Fifteen men connected with the heist, including Biggs, eventually were convicted and jailed.

Bruce Reynolds, an antiques dealer who masterminded the crime, was caught in 1968 and spent 10 years of a 25-year sentence in jail. He flew to Rio de Janeiro to bid his old buddy good luck on the journey home.

The other members of the gang included a race car driver, a bookmaker, a former paratrooper, a hairdresser and a lawyer. Police believed two other men were involved, but the suspects were never arrested, because of lack of evidence.
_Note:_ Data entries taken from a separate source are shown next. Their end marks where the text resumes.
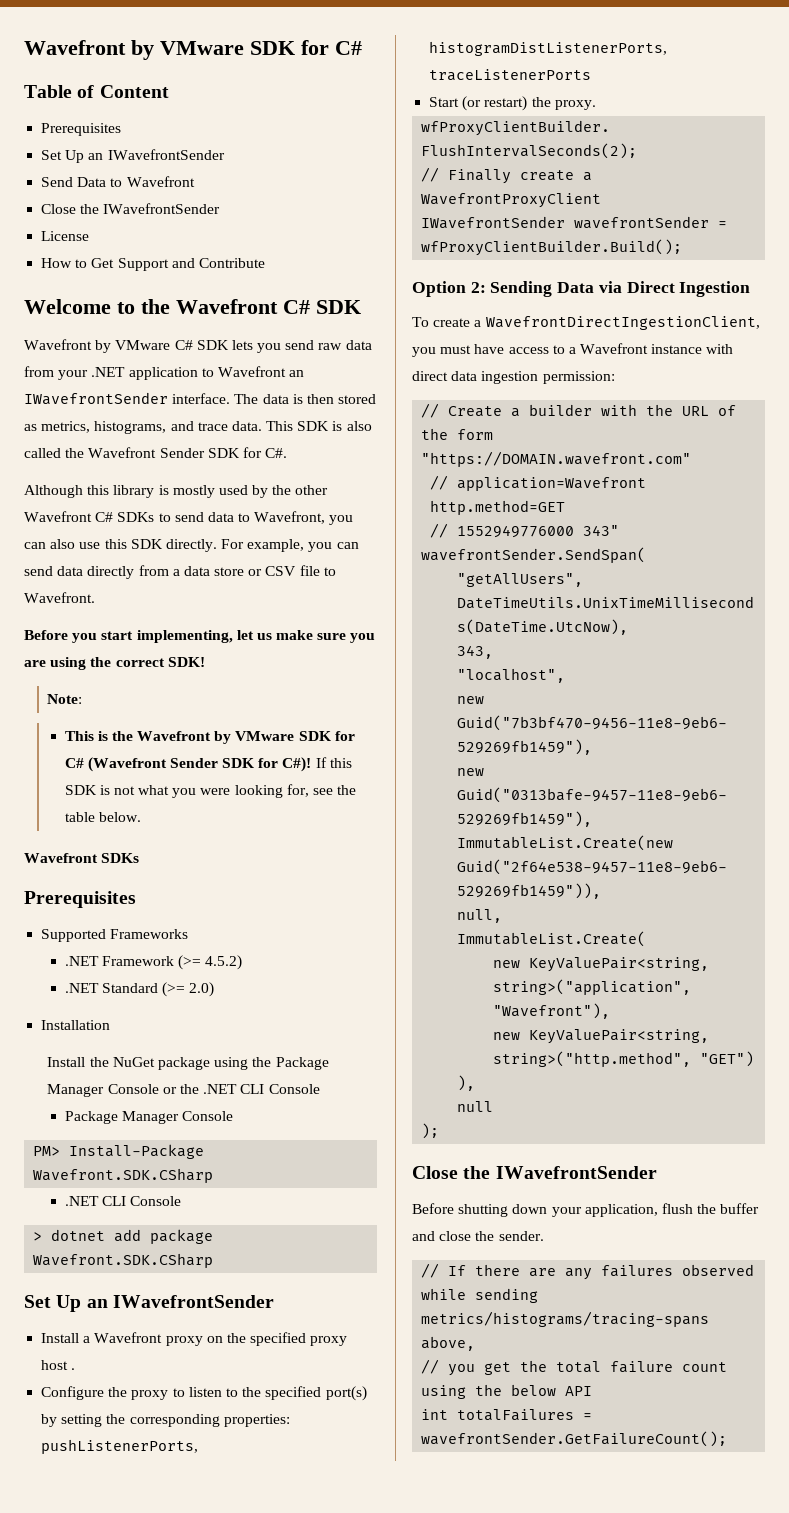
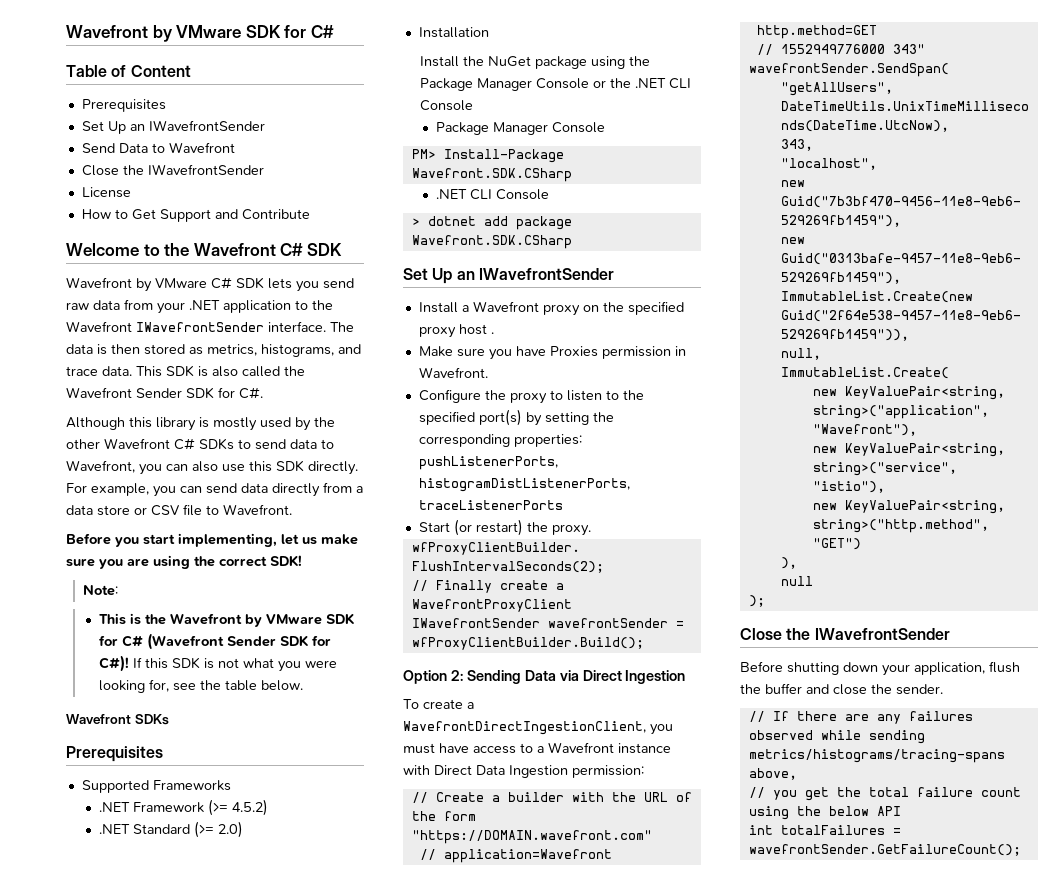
- Wavefront by VMware C# SDK lets you send raw data from your .NET application to Wavefront an IWavefrontSender interface.
+ Wavefront by VMware C# SDK lets you send raw data from your .NET application to the Wavefront IWavefrontSender interface.
+ Make sure you have Proxies permission in Wavefront.
- To create a WavefrontDirectIngestionClient, you must have access to a Wavefront instance with direct data ingestion permission:
+ To create a WavefrontDirectIngestionClient, you must have access to a Wavefront instance with Direct Data Ingestion permission:
+ new KeyValuePair<string, string>("service", "istio"),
Most of the money was never recovered.

Biggs, a carpenter from Redhill, Surrey, served 15 months of a 30-year sentence before scaling a wall out of Wandsworth Prison in 1965 and fleeing in a furniture van. He spent most of his share of the loot on plastic surgery to change his looks and on his escape to Australia with his wife, Charmaine, and sons.

When Scotland Yard tracked him down in Australia in 1970, he fled to Brazil.

From his new home in Rio de Janeiro, Biggs cultivated an image of the affable playboy criminal who dallied with Brazilian beauties and foiled attempts to bring him to justice. British police tracked him down in 1974 but were unable to gain custody because there was no extradition treaty with Brazil.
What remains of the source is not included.